Есть еще одно местечко, которое она малодушно откладывала на потом. Держала в уме, но как бы за скобками. Не потому, что оно было опасным или скверным, скорее, потому, что появление там сулило ей некоторую толику неприятностей.
Чертов Будуар. Место на вершине горы, где суки многих ковенов собираются после занятий, чтобы обсудить свои делишки, купить пару порций «серого пепла» или украдкой отсосать друг дружке. Может, не такое развеселое местечко, как «Хексенкессель», но там, в Чертовом Будуаре, можно найти чертовски много полезного. А значит…
Черт. Кажется, ей все-таки придется потратить пару монет на альгемайн или извозчика.
Встряхнув пальцы, все еще сладко ноющие после удара, Барбаросса вежливо кивнула на прощание господину, ползающему у нее в ногах судорожно пытающемуся вытащить изо рта собственный смятый брегет.
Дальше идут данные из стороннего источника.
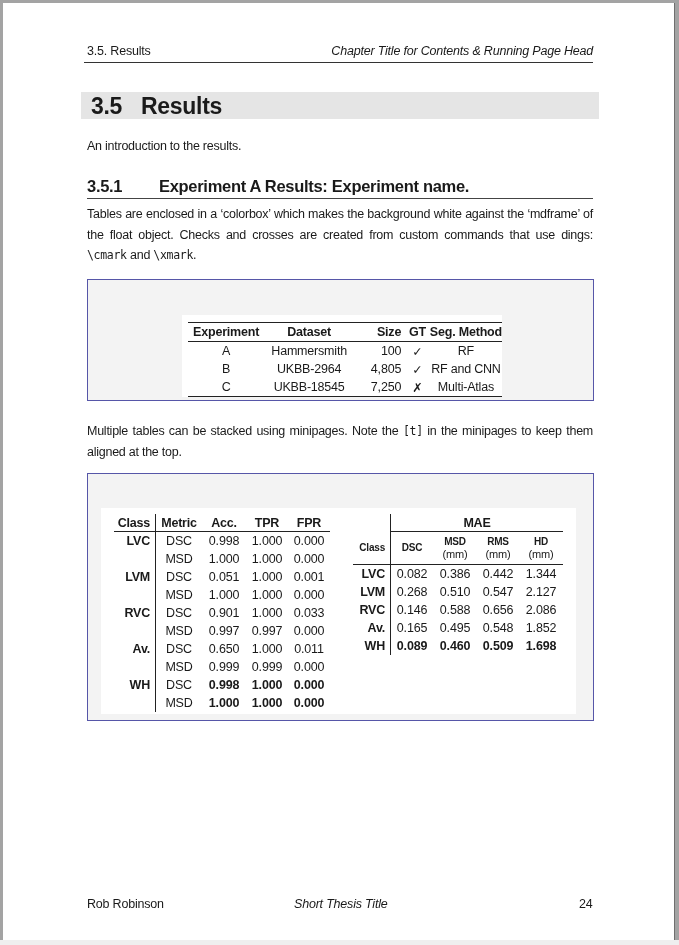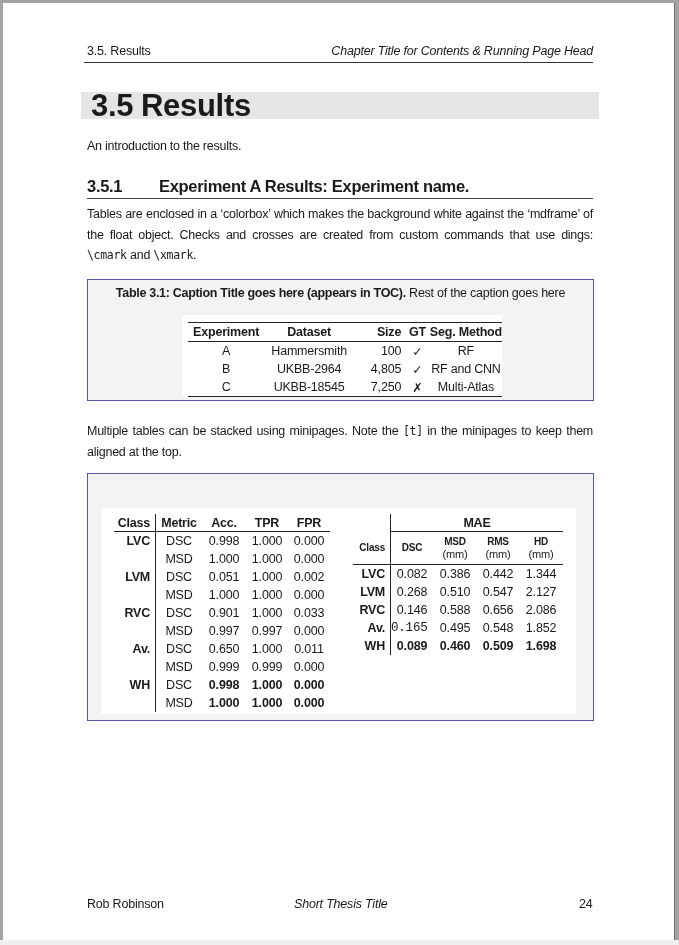"3.5" .sec { font-size: 31px -> 23px }
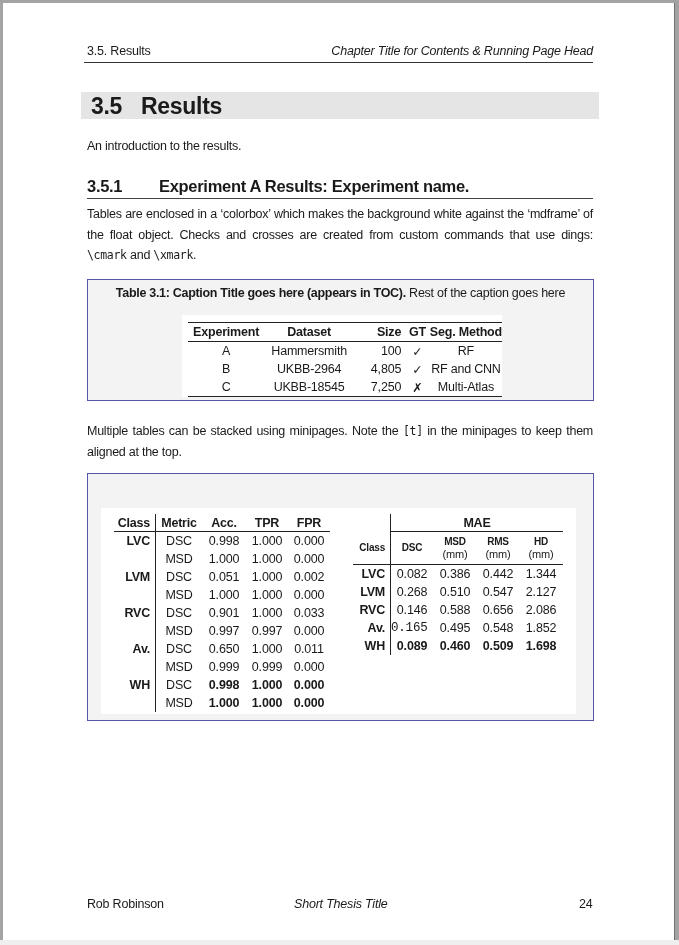"Table 3.1: Caption Title goes" div.caption { html: <div><b>Table 3.1: Caption Title goes here (appears in TOC).</b><span> Rest of the caption goes here</span></div> -> none }
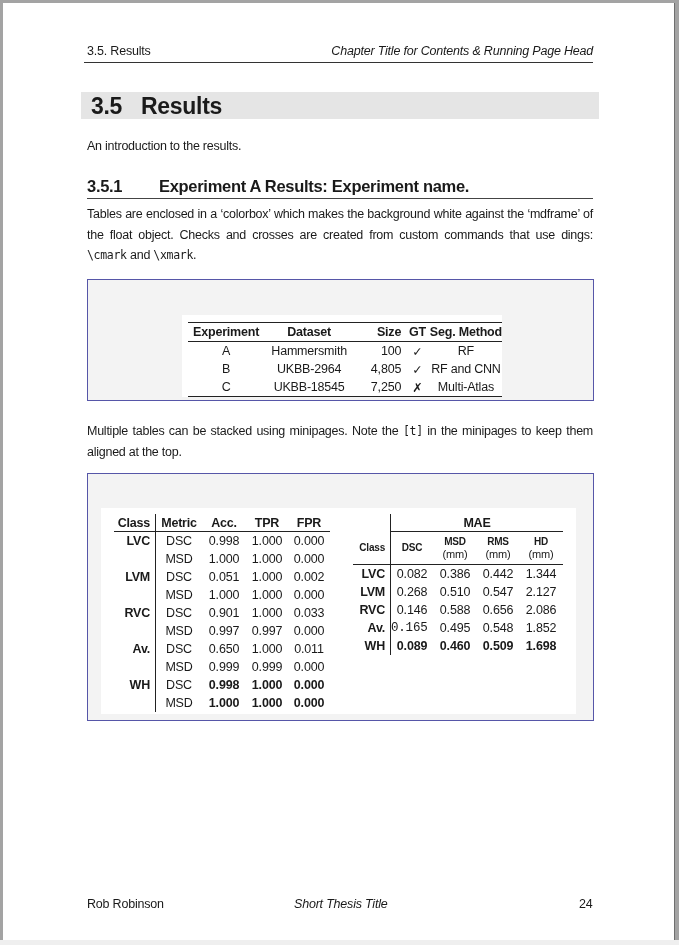"0.002" td { text: 0.002 -> 0.001 }
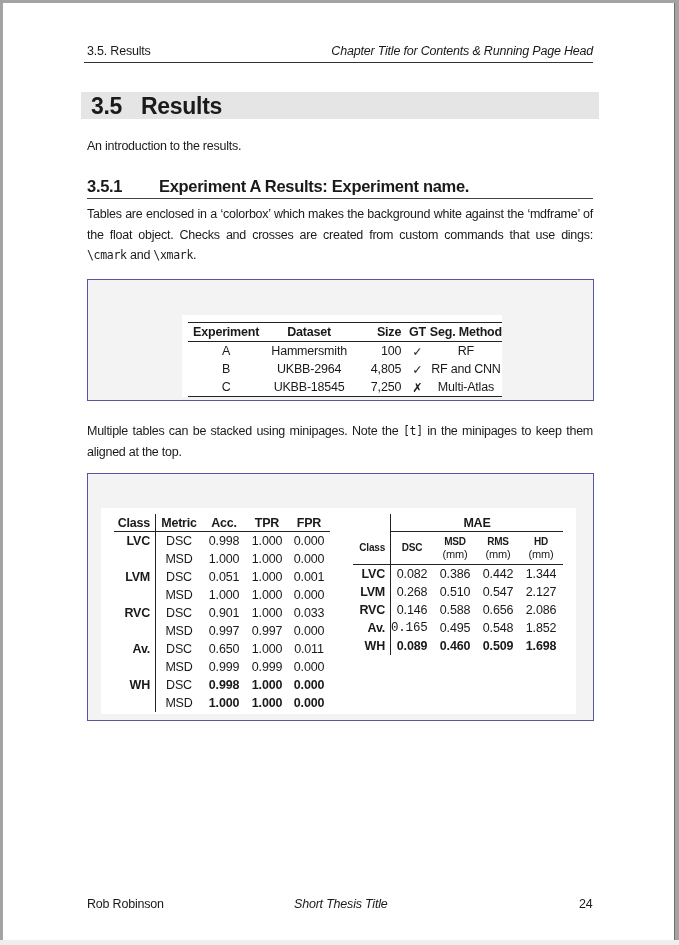"0.165" td { font-family: Liberation Mono, monospace -> none; text-align: none -> center }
Судя по потоку кровавых соплей, это занятие поглотило его без остатка, но Котейшество всегда учила ее, что уходить молча — признак дурного тона.
— Приятной вам прогулки и доброго дня, мессир. Пусть Ад будет к вам добр.
[1] Семь свободных (вольных, изящных) искусств — арифметика, геометрия, астрономия, музыка, диалектика, грамматика и риторика.
[2] Маркиз де Вобан (1633–1707) — французский военный инженер и фортификатор, специалист по крепостям.
[3] «Плохая война» — обозначение для войны на уничтожение, когда не брались пленные и не соблюдались принятые правила ведения войны феодальной эпохи, безжалостное истребление противника.
[4] Жабий камень (бафонит) — мифический самоцвет, служивший в качестве универсального противоядия.
[5] Тиресий — слепой провидец и мудрец из древнегреческой мифологии.
[6] Кафф — украшение для ушной раковины, фиксирующееся при помощи дужки или зажима.
[7] «Принцесса Альбертина» — экстремальный вид генитального пирсинга, при котором прокол проходит из уретры сквозь стенки влагалища.
[8] Клюквенный соус — один из старых европейских эвфемизмов для обозначения менструации.
[9] Самаэль, ангел смерти в Талмуде, в христианских апокрифах именуется Слепым Богом, он же — Саваоф.
[10] Алкагест — мифический универсальный растворитель в алхимии, абсолютная кислота.
[11] Артемизия Джентилески (1593–1653) — итальянская художница, первая женщина, избранная в прославленную флорентийскую художественную академию.
[12] Картина Джентилески «Иаиль и Сисара» изображает библейскую сцену из Книги Судей — женщину по имени Иаиль, которая убивает спящего ханаанского полководца Сисару, вогнав молотком ему в ухо железный колышек от палатки.
[13] Фрэнсис Бэкон (1909–1992) — английский художник-экспрессионист, автор многих триптихов и картин, изображающих человеческое тело.
[14] (фр.) — «Восхитительное уродство».
[15] Bodenlos (нем.) — бездонная.
[16] Шоппен — старогерманская и европейская мера объема, варьирующаяся в разных землях от 0,3 до 0,5 л. Здесь: около 3 л.